道々の枝折

好奇心の趣くままに、見たこと・聞いたこと・思ったこと・為たこと、そして考えたこと・・・

原発への懸念

2012年05月21日 | 随想
数ヶ月ほど前のある新聞の特集で、原子炉工学の専門家が記者からの7つの質問に答えていた。そのうちのひとつに、我が目と耳を疑う回答があった。

「事故に関して、原子炉工学の専門の立場でも気づかなかったことはありますか?」との問いかけに、その専門家は「私は、核燃料は全て原子炉格納容器の中にあると考えていた。使用済み核燃料が格納容器の外にあることは、福島の事故まで気づかなかった」・・・???

日本の原子炉工学の泰斗が答えたあまりに素直な告白。事故が起きるまで原子力発電所の使用済み核燃料が格納容器の中にあるものと思っていたという発言には、唖然とするほかなかった。

原子力発電には、専門家の認識が及ばない実用がまかり通っていたということか?それとも、実用と乖離した認識が通用していたということであろうか?この誤認がこの人だけのものだったのならともかく、他の現役の専門家達も同様に誤認していたとしたら、3.11以前の原発の安全対策というものは、端から役に立たないものであったということになる。

優れた専門家といえども、人である以上事実の誤認や見落としは有るだろう。専門性が高ければ高いほど、またそれに権威がともなうほど、他からのチェックが及ばず盲点が生まれることは避け難い。高度な専門知識が時に誤った判断を下す理由はこの事情に因る。

あらゆる工学技術の粋を集めて設計され、厳格な設計審査と施工検査を経て建設された原子炉も、いったん運転を開始すれば、その時点からそれは強烈な放射能をもつ人体にとって忌まわしい構造物となる。専門家といえども、滅多に現場視察や実地調査はできなくなるだろう。専門家ほど放射線被曝を怖れるであろうから、稼働中の原発の精査は、正直なところ避けたいに違いない。原子力の悩ましい問題は、自分が怖れて避けたい仕事を多数の他人にやらせるところにある。専門家はキュリー夫人の跡を逐うのは避けたい筈だ。

原発の建設施工段階では優秀な技術者と技能者が多数参加しているものの、運転開始後に原子炉の運転を停止して定期検査(13ヶ月から24ヶ月に1回)に入る段階となると、もはやそれらの技術者達や技能者達が格納容器内に立ち入ることはないだろう。

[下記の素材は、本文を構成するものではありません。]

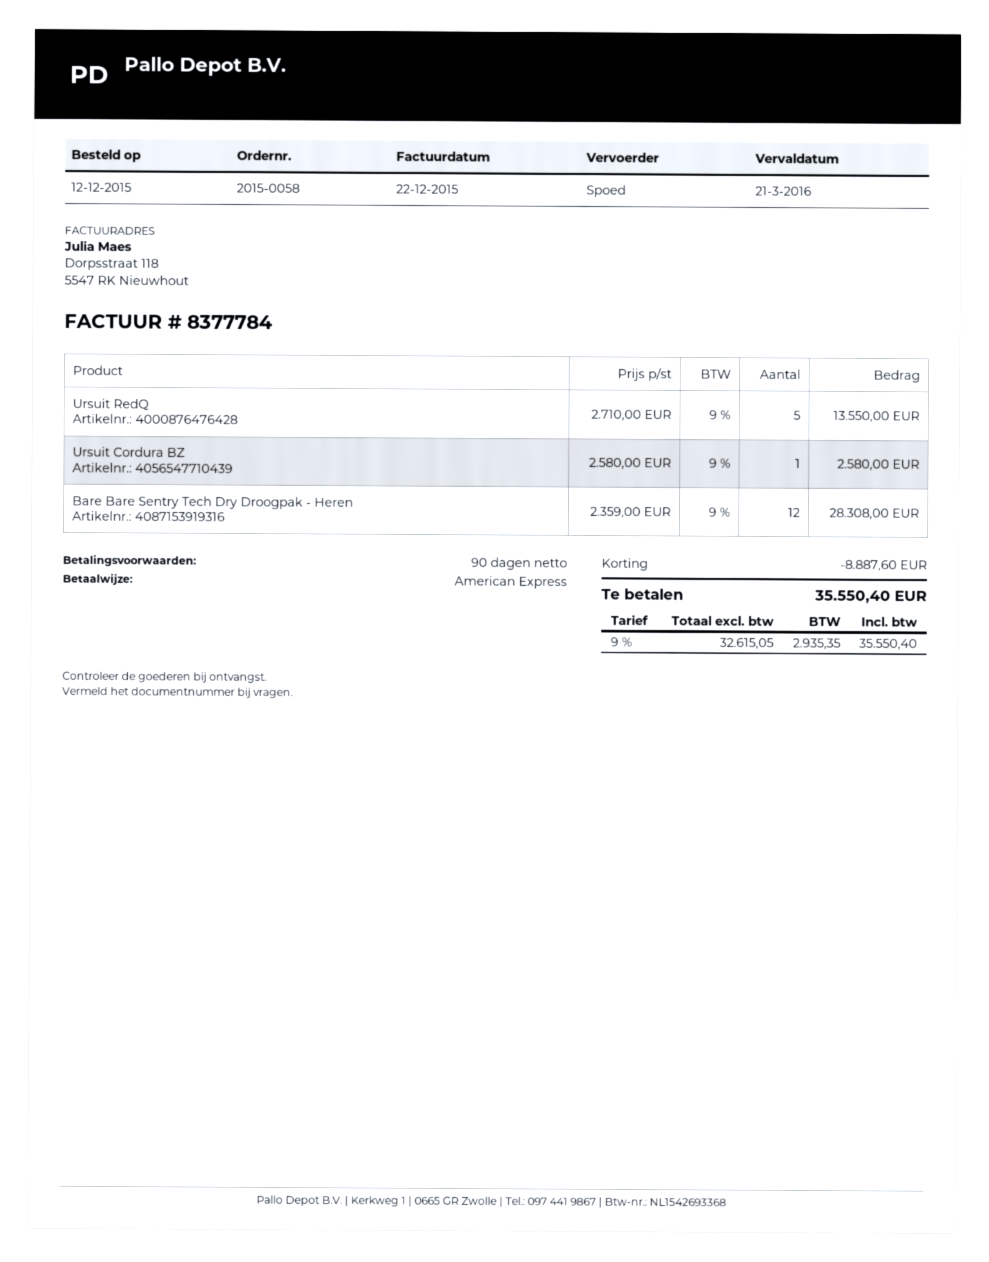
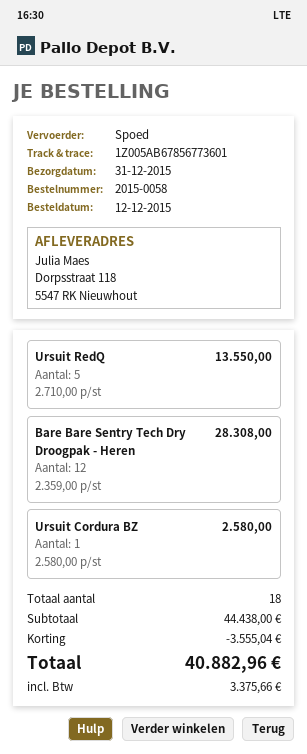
discount: 8887.60 -> 3555.04
tax: 2935.35 -> 3375.66
total: 35550.40 -> 40882.96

原発の保守に関わる作業は、累積被曝線量の関係で、熟練作業者が長期継続的に就業することが難しく、未熟練の作業者に依存せざるを得ない面があるのではないか?もしそうなら、高い習熟度を安定的に維持できず、プラントの保守管理からヒューマン・エラーを減らせない。

人に替わる高性能ロボットが開発され(それでも、そのロボット本体の整備点検に携わる作業員の被爆が問題になるのだが)、全作業に投入できるようにならないかぎり、原子炉の設計品質と実用品質とは乖離の一途を辿る宿命を免れないのではないか?

この様な事情を考えると、原子力発電所というものは、その運用保守面において、他の巨大技術のそれとは明らかに異なる危うさを胚胎しているように思われる。それは、原発の直下に活断層や破砕帯があるとかないとか、地震や津波対策がどうだとか、ストレステストの結果がどうこうという以前の、使用済み燃料の処分問題に比肩する本質的な課題だ。

つい最近のテレビ番組で、フィンランドの原発では電力会社の本社が原発サイト内にあり、社長が常に在社していることが紹介されていた。それほど原発が安全であるという一種のデモンストレーションだろうが、それ相応の信頼性が確保されているからこそ出来ることだろう。

フィンランドの国土は硬い岩盤の上にある。国土面積こそ彼の国とほぼ同じでも、人口密度は約21倍、原発はほぼ13倍もあるこの国、多重にプレートが重なり断層だらけの地震列島日本とは、地殻構造が根本的に異なる。私たちの日本に、原発の安全性を担保する可能性はあるのだろうか?